[YOUR TASK]
State how many lines in the following entries contain the word "audio". No other output.

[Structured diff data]

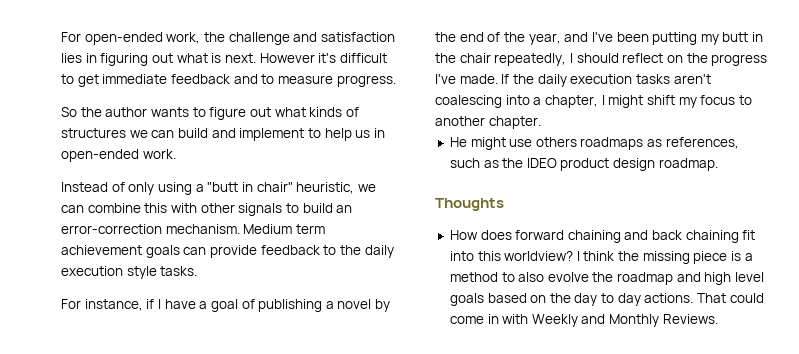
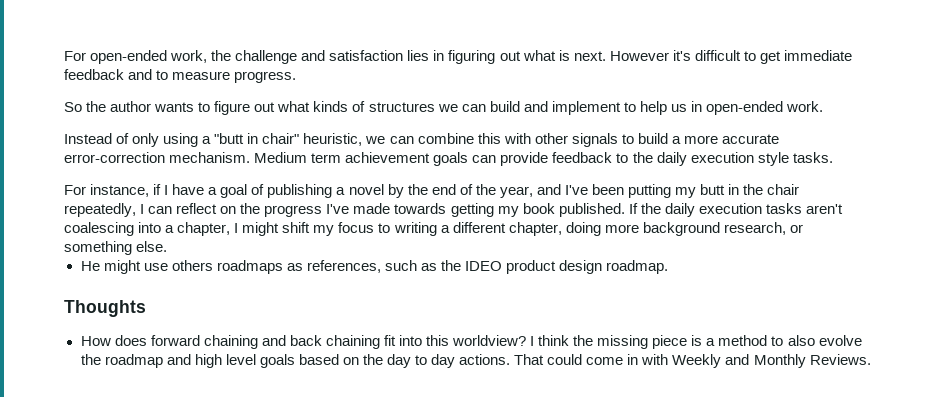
[336,205,353,213] an -> [671,134,779,144] a more accurate
[576,53,619,63] should -> [148,206,173,214] can
[459,74,498,84] made. -> [353,203,625,217] made towards getting my book published.
[435,116,541,129] another chapter. -> [393,222,803,236] [64,241,168,255] writing a different chapter, doing more background research, or something else.

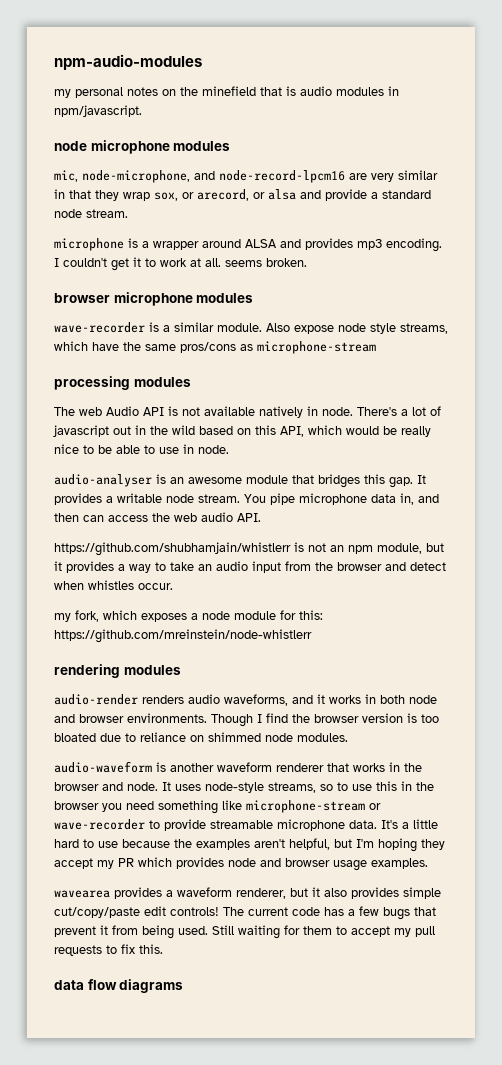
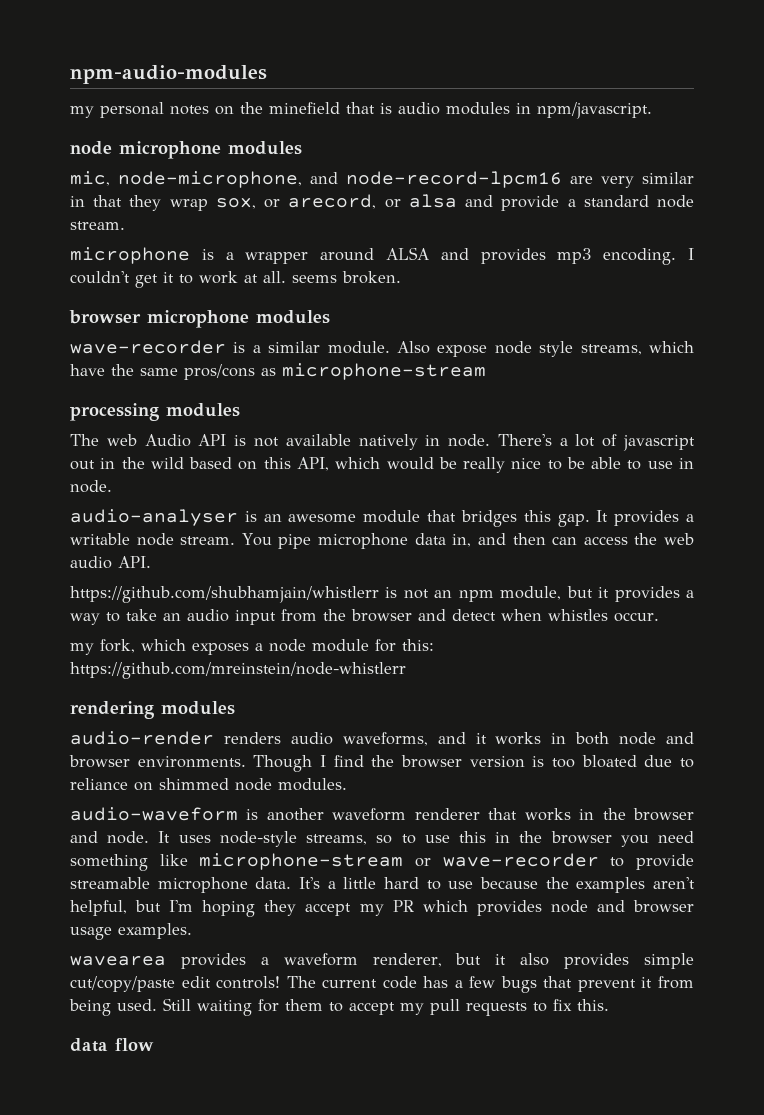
[119,979,184,993] diagrams -> (154, 1044) none

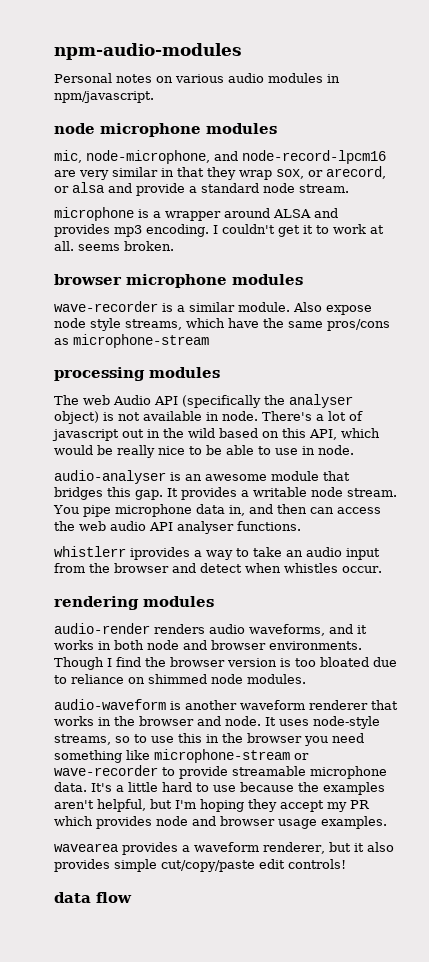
[70,102,392,118] my personal notes on the minefield that is -> [54,73,224,83] Personal notes on various
(227, 440) none -> [182,394,353,408] [54,411,99,424] (specifically the analyser object)
[358,434,418,450] natively -> (202, 416) none
[118,556,151,568] [70,586,680,603] API. // https://github.com/shubhamjain/whistlerr is not an npm module, but it provides -> [149,521,301,534] [54,546,190,560] API analyser functions. // whistlerr iprovides
[70,639,434,655] [70,662,406,679] // my fork, which exposes a node module for this: https://github.com/mreinstein/node-whistlerr -> (382, 569) none
[286,976,695,993] [69,998,609,1016] The current code has a few bugs that prevent it from being used. Still waiting for them to accept my pull requests to fix this. -> (346, 864) none

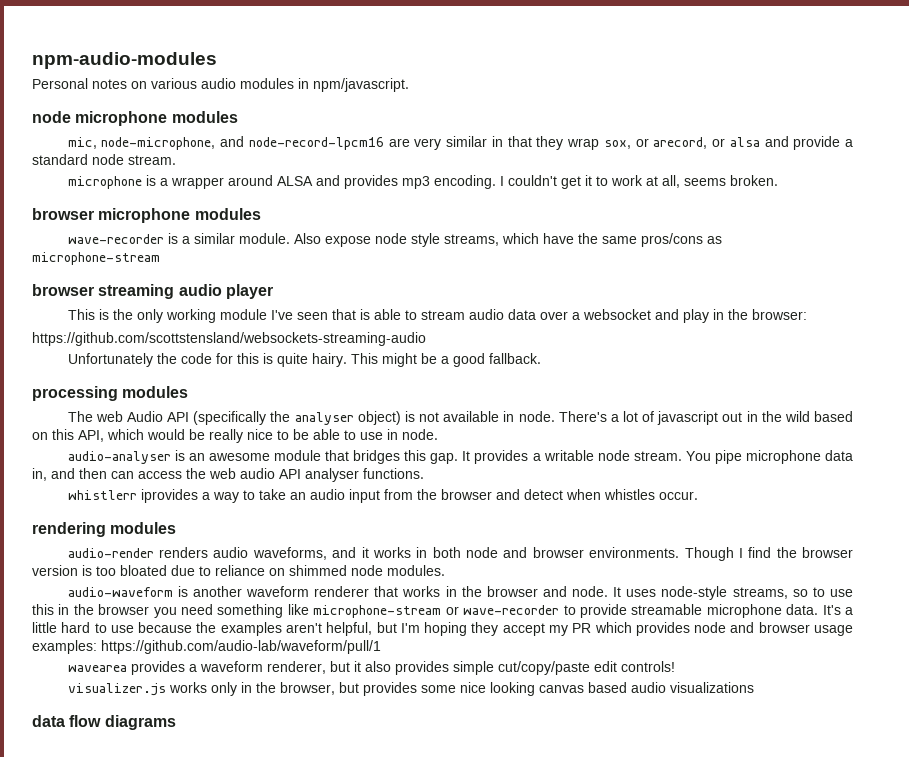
[54,241,74,251] all. -> [661,175,680,188] all,
(209, 341) none -> [32,284,273,299] [67,309,807,323] [32,332,426,346] [67,353,541,367] // browser streaming audio player // This is the only working module I've seen that is able to stream audio data over a websocket and play in the browser: // https://github.com/scottstensland/websockets-streaming-audio // Unfortunately the code for this is quite hairy. This might be a good fallback.
[321,816,387,829] examples. -> [32,640,381,654] examples: https://github.com/audio-lab/waveform/pull/1
(346, 864) none -> [67,682,754,696] // visualizer.js works only in the browser, but provides some nice looking canvas based audio visualizations
(132, 897) none -> [104,715,176,730] diagrams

[WRITTEN ANSWER]
3